Front-end code change data

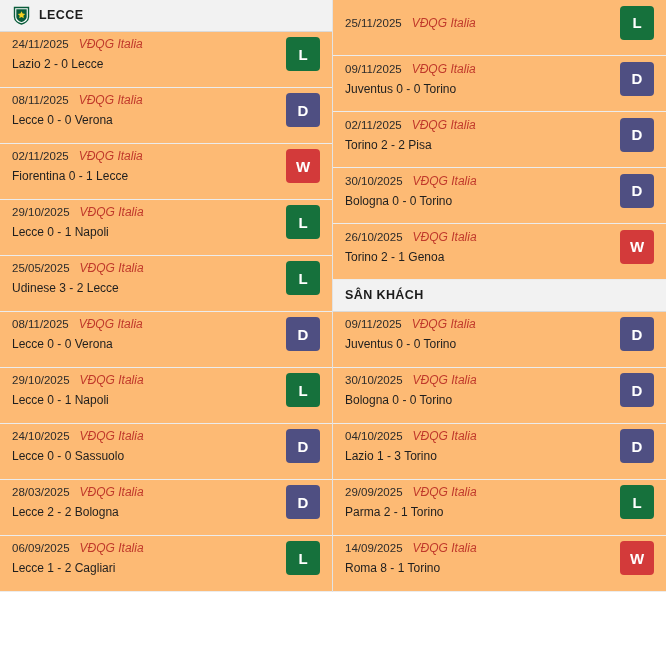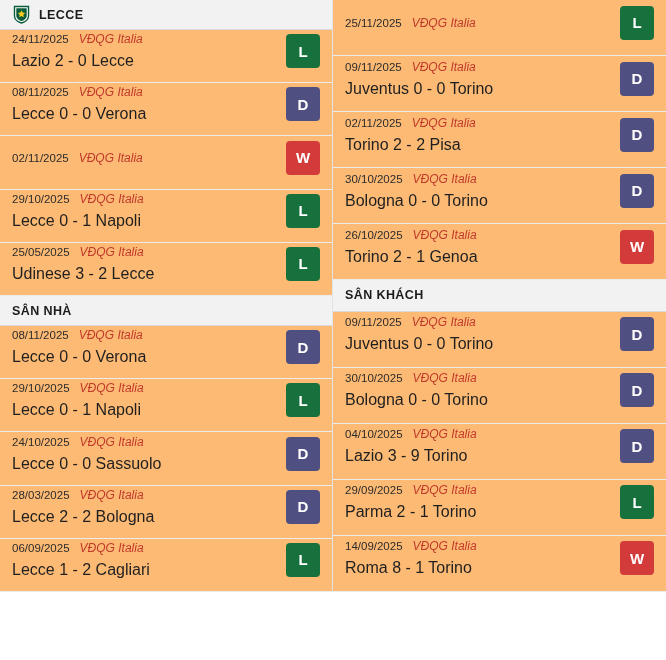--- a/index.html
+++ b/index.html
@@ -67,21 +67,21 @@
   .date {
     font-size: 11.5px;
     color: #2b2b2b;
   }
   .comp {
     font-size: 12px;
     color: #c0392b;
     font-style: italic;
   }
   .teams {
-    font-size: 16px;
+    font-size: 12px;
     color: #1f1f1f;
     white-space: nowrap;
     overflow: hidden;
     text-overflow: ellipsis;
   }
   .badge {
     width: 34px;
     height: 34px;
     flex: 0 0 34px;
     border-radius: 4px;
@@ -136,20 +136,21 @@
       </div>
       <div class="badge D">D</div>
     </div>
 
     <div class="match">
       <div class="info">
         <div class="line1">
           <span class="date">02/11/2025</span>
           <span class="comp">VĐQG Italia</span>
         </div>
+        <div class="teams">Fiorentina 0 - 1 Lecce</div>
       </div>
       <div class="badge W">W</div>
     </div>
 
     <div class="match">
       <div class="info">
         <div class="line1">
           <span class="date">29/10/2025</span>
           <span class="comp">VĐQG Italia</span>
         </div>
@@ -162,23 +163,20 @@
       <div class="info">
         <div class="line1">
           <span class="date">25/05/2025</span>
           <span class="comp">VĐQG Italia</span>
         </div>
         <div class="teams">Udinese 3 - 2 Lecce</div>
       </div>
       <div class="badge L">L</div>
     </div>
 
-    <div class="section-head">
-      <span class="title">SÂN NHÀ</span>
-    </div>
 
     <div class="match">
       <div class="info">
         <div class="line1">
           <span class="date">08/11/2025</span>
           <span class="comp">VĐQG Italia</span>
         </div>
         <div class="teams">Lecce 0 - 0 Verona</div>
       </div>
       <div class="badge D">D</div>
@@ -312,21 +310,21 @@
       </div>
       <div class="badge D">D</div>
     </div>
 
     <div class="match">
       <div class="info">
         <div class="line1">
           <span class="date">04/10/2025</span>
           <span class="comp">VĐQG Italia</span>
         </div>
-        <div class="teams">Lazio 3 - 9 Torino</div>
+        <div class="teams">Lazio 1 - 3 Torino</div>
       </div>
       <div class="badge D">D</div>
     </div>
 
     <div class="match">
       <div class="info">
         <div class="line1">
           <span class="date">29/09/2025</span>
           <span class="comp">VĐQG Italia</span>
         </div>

* **What you need to do**:
Your copy should hold every entry exactly as written, but none of the pictures.

* **Expected answer**:
--- a/index.html
+++ b/index.html
@@ -67,21 +67,21 @@
   .date {
     font-size: 11.5px;
     color: #2b2b2b;
   }
   .comp {
     font-size: 12px;
     color: #c0392b;
     font-style: italic;
   }
   .teams {
-    font-size: 16px;
+    font-size: 12px;
     color: #1f1f1f;
     white-space: nowrap;
     overflow: hidden;
     text-overflow: ellipsis;
   }
   .badge {
     width: 34px;
     height: 34px;
     flex: 0 0 34px;
     border-radius: 4px;
@@ -136,20 +136,21 @@
       </div>
       <div class="badge D">D</div>
     </div>
 
     <div class="match">
       <div class="info">
         <div class="line1">
           <span class="date">02/11/2025</span>
           <span class="comp">VĐQG Italia</span>
         </div>
+        <div class="teams">Fiorentina 0 - 1 Lecce</div>
       </div>
       <div class="badge W">W</div>
     </div>
 
     <div class="match">
       <div class="info">
         <div class="line1">
           <span class="date">29/10/2025</span>
           <span class="comp">VĐQG Italia</span>
         </div>
@@ -162,23 +163,20 @@
       <div class="info">
         <div class="line1">
           <span class="date">25/05/2025</span>
           <span class="comp">VĐQG Italia</span>
         </div>
         <div class="teams">Udinese 3 - 2 Lecce</div>
       </div>
       <div class="badge L">L</div>
     </div>
 
-    <div class="section-head">
-      <span class="title">SÂN NHÀ</span>
-    </div>
 
     <div class="match">
       <div class="info">
         <div class="line1">
           <span class="date">08/11/2025</span>
           <span class="comp">VĐQG Italia</span>
         </div>
         <div class="teams">Lecce 0 - 0 Verona</div>
       </div>
       <div class="badge D">D</div>
@@ -312,21 +310,21 @@
       </div>
       <div class="badge D">D</div>
     </div>
 
     <div class="match">
       <div class="info">
         <div class="line1">
           <span class="date">04/10/2025</span>
           <span class="comp">VĐQG Italia</span>
         </div>
-        <div class="teams">Lazio 3 - 9 Torino</div>
+        <div class="teams">Lazio 1 - 3 Torino</div>
       </div>
       <div class="badge D">D</div>
     </div>
 
     <div class="match">
       <div class="info">
         <div class="line1">
           <span class="date">29/09/2025</span>
           <span class="comp">VĐQG Italia</span>
         </div>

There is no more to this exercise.